WORK TO BE COMPLETED >>
Your copy should hold every record exactly and no images.

»»

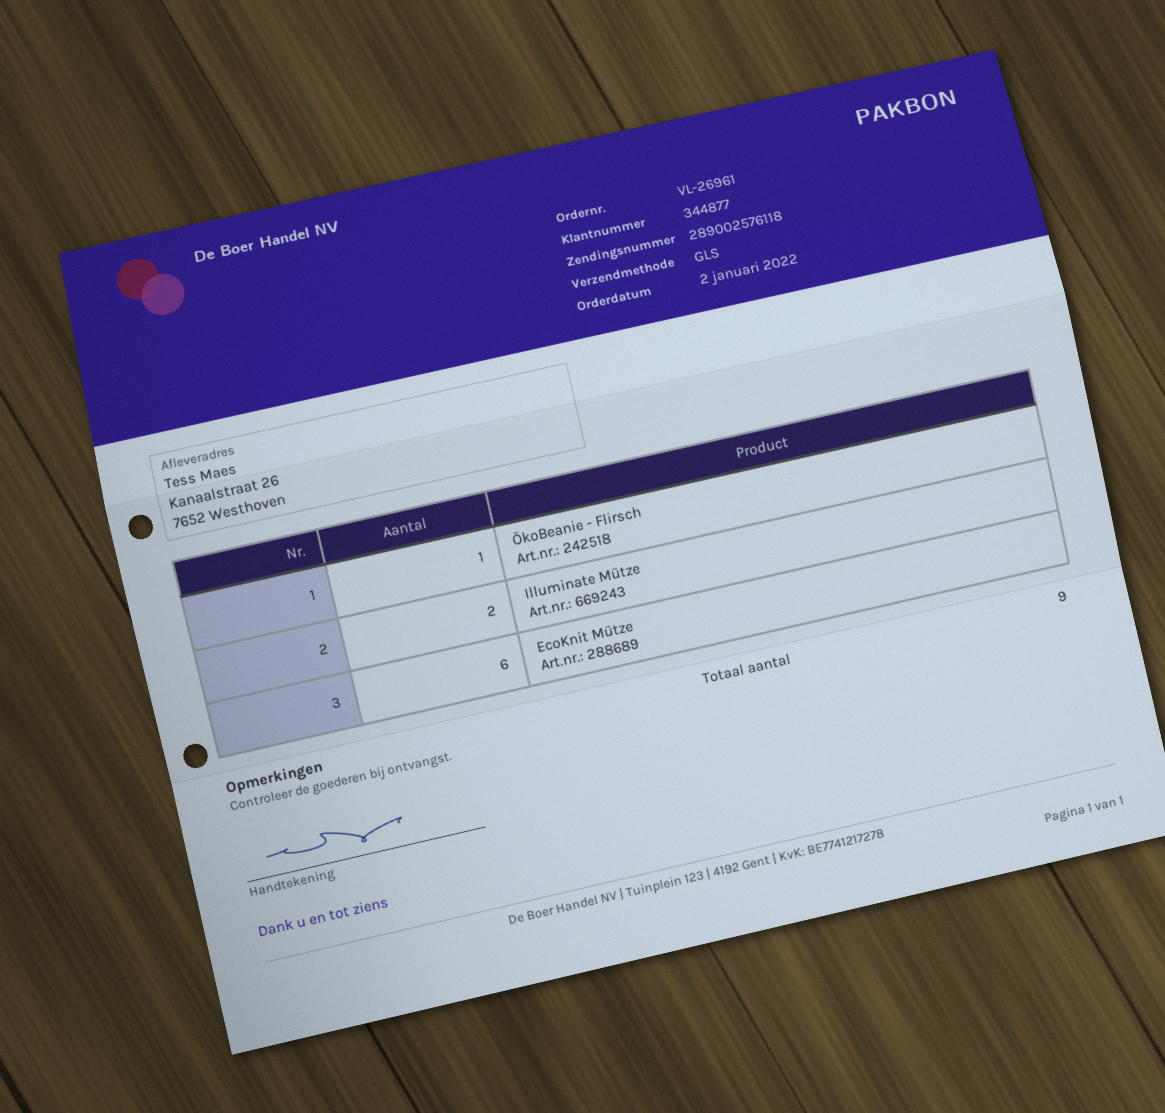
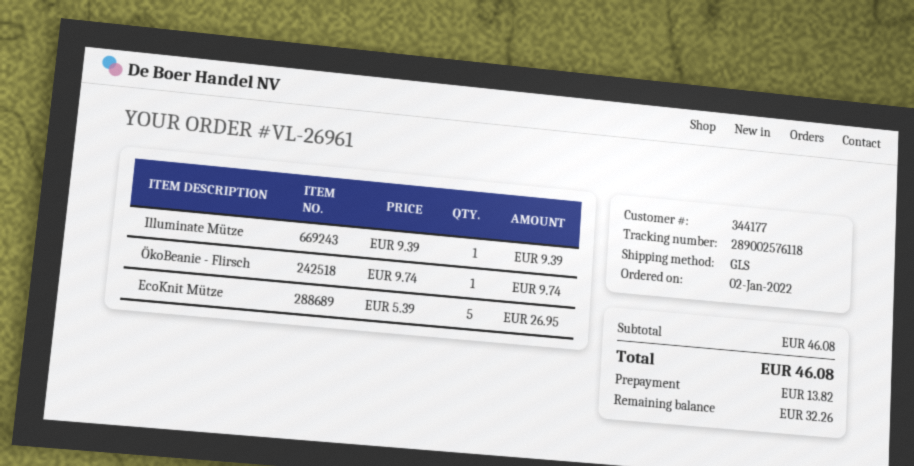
customer number: 344877 -> 344177
Illuminate Mütze: 2 -> 1
EcoKnit Mütze: 6 -> 5

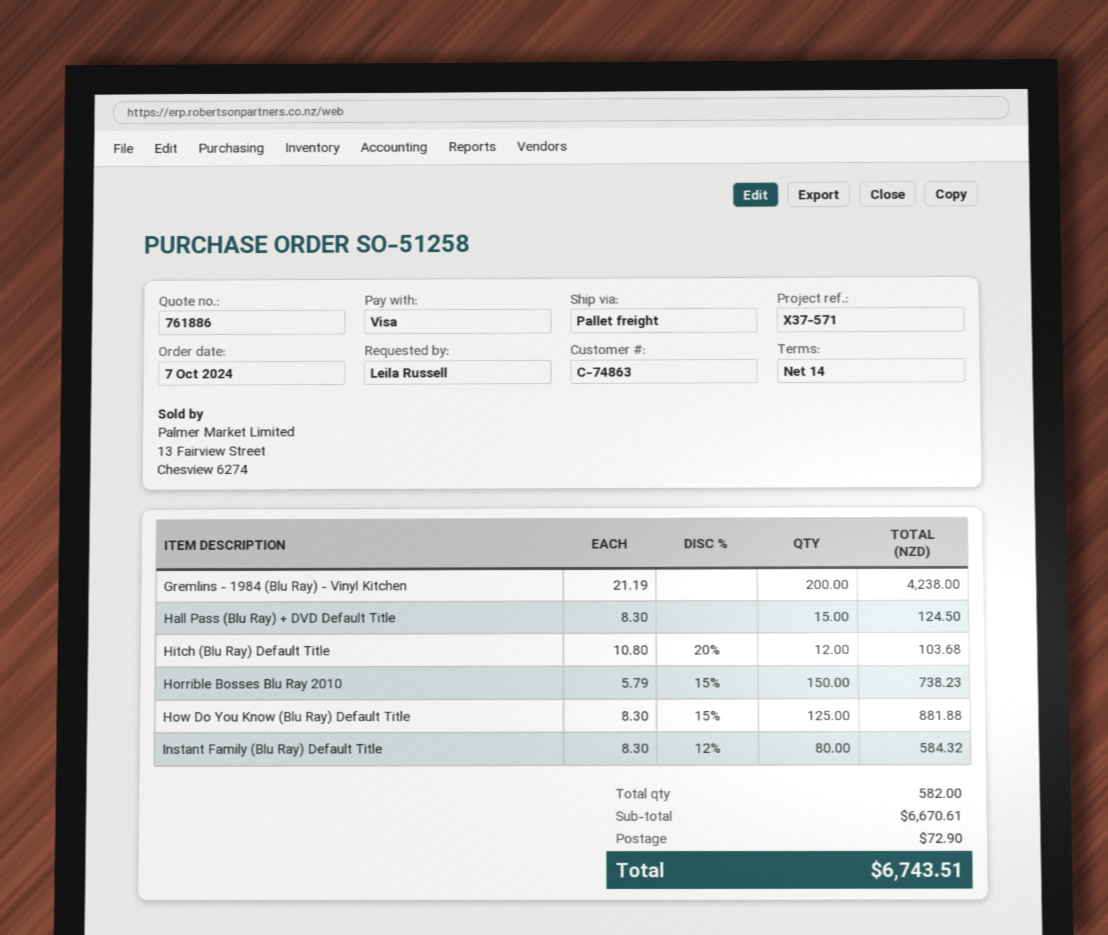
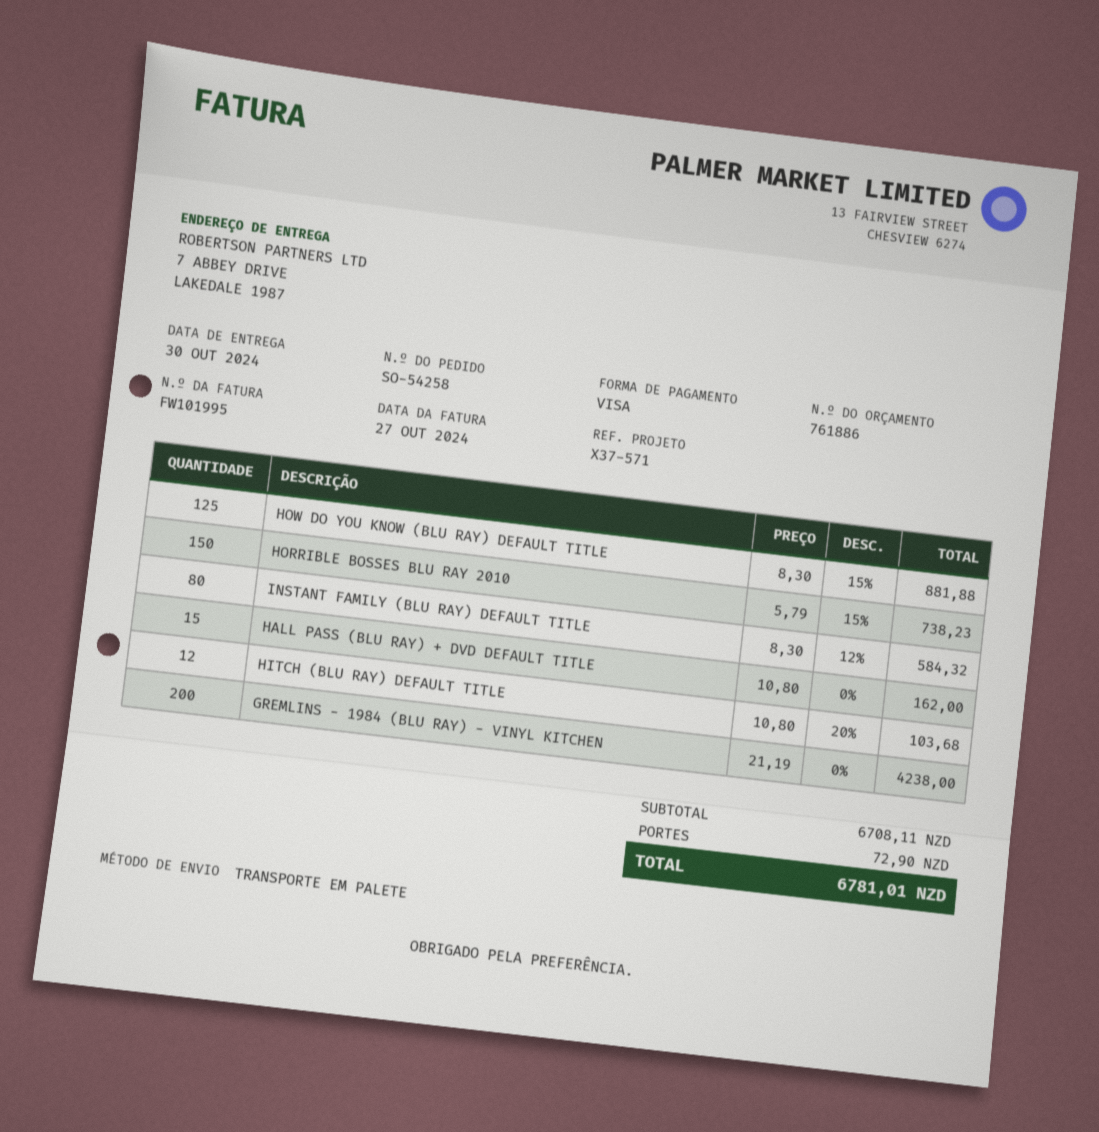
order number: SO-51258 -> SO-54258
Hall Pass (Blu Ray) + DVD Default Title: 15 x 8.30 = 124.50 -> 15 x 10.80 = 162.00
subtotal: 6670.61 -> 6708.11
total: 6743.51 -> 6781.01

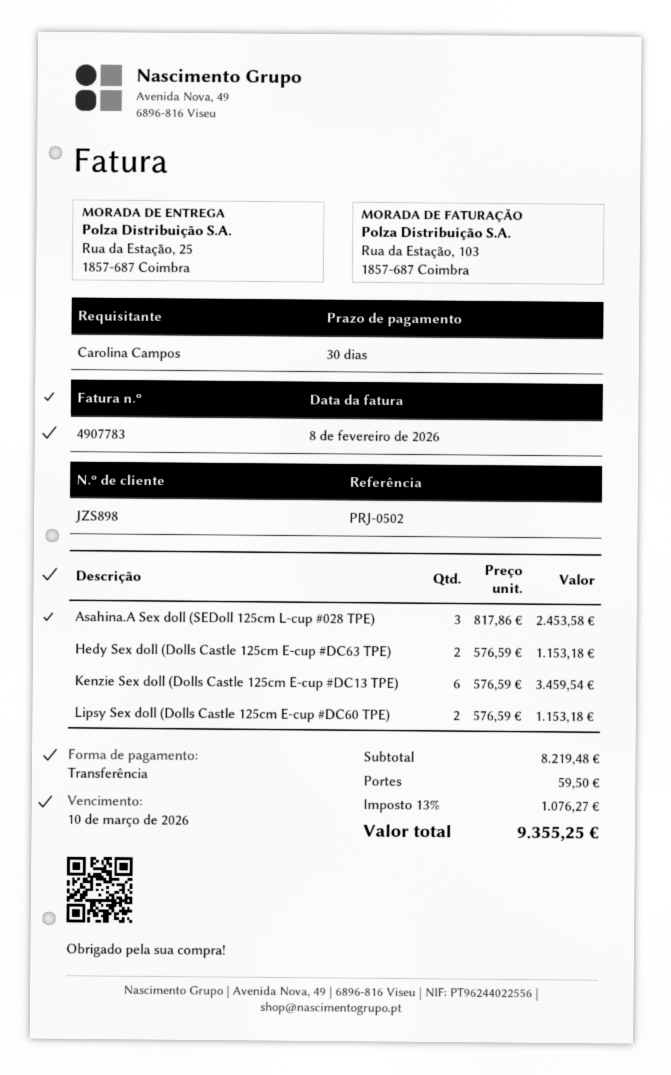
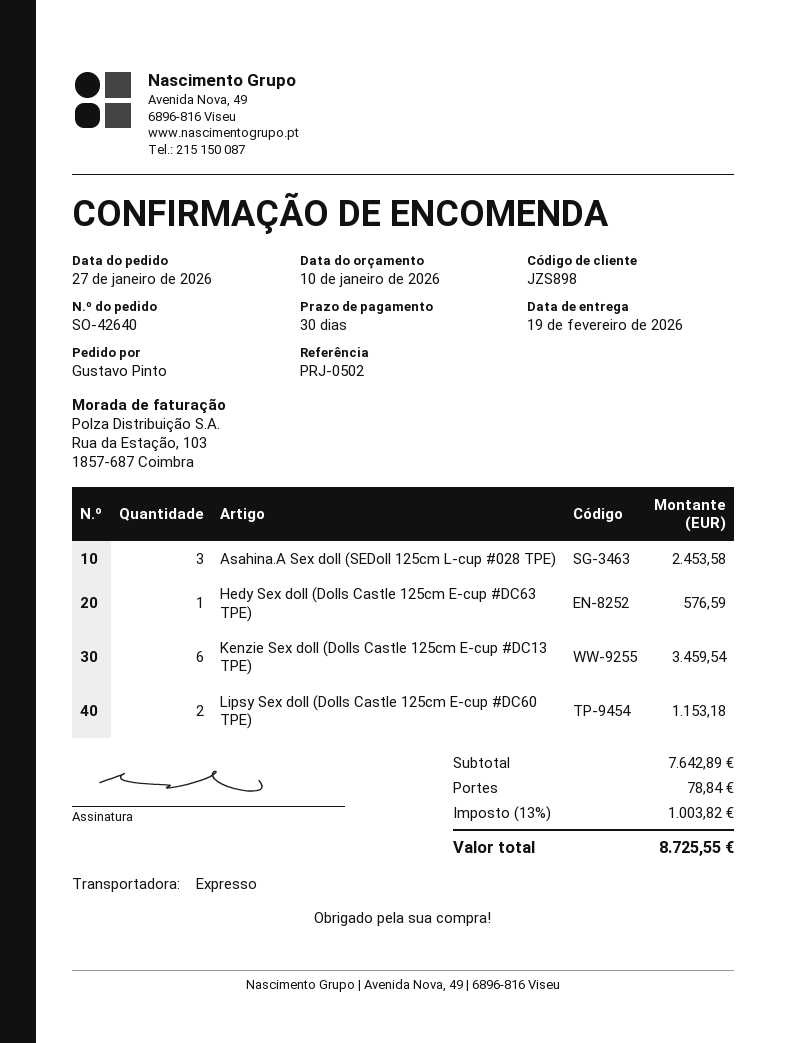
ordered by: Carolina Campos -> Gustavo Pinto
Hedy Sex doll (Dolls Castle 125cm E-cup #DC63 TPE): 2 for 1153.18 -> 1 for 576.59
subtotal: 8219.48 -> 7642.89
shipping: 59.50 -> 78.84
tax: 13% = 1076.27 -> 13% = 1003.82
total: 9355.25 -> 8725.55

««

RESPONSE AREA >>
customer number: 344877 -> 344177
Illuminate Mütze: 2 -> 1
EcoKnit Mütze: 6 -> 5

order number: SO-51258 -> SO-54258
Hall Pass (Blu Ray) + DVD Default Title: 15 x 8.30 = 124.50 -> 15 x 10.80 = 162.00
subtotal: 6670.61 -> 6708.11
total: 6743.51 -> 6781.01

ordered by: Carolina Campos -> Gustavo Pinto
Hedy Sex doll (Dolls Castle 125cm E-cup #DC63 TPE): 2 for 1153.18 -> 1 for 576.59
subtotal: 8219.48 -> 7642.89
shipping: 59.50 -> 78.84
tax: 13% = 1076.27 -> 13% = 1003.82
total: 9355.25 -> 8725.55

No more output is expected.